** INPUT MATERIAL **
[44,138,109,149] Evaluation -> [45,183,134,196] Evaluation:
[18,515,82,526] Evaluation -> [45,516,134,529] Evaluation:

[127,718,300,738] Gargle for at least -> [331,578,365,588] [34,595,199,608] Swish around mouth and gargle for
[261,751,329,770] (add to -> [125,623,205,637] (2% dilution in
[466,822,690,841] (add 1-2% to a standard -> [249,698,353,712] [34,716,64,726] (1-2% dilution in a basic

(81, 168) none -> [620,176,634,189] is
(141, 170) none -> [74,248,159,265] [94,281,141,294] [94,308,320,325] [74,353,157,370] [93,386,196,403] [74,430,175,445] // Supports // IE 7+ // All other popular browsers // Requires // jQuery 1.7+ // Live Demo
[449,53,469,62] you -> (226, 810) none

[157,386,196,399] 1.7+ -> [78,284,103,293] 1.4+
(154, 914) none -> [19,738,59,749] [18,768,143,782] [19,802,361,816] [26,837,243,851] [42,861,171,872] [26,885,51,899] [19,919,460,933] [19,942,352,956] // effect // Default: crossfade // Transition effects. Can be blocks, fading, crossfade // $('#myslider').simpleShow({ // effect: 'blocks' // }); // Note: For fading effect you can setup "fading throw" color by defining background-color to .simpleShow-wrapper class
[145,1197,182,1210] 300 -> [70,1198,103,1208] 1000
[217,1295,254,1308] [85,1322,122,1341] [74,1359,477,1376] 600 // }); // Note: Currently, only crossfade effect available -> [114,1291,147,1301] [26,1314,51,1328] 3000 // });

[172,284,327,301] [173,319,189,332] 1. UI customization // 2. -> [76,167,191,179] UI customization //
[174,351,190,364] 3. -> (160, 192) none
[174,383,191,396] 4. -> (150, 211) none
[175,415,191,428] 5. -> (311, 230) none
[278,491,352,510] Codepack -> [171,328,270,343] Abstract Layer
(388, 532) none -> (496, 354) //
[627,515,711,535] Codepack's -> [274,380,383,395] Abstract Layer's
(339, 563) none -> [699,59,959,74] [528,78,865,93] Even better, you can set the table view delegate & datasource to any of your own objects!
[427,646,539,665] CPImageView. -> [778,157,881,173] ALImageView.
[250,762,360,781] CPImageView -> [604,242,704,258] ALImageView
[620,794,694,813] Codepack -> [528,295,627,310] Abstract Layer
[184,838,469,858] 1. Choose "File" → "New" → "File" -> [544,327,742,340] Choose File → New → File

** YOUR TASK **
Find "[620,794,694,813] Codepack ->" in the data above, then repeat that line and all lines after it exactly, ending with the final line.

** THE ANSWER **
[620,794,694,813] Codepack -> [528,295,627,310] Abstract Layer
[184,838,469,858] 1. Choose "File" → "New" → "File" -> [544,327,742,340] Choose File → New → File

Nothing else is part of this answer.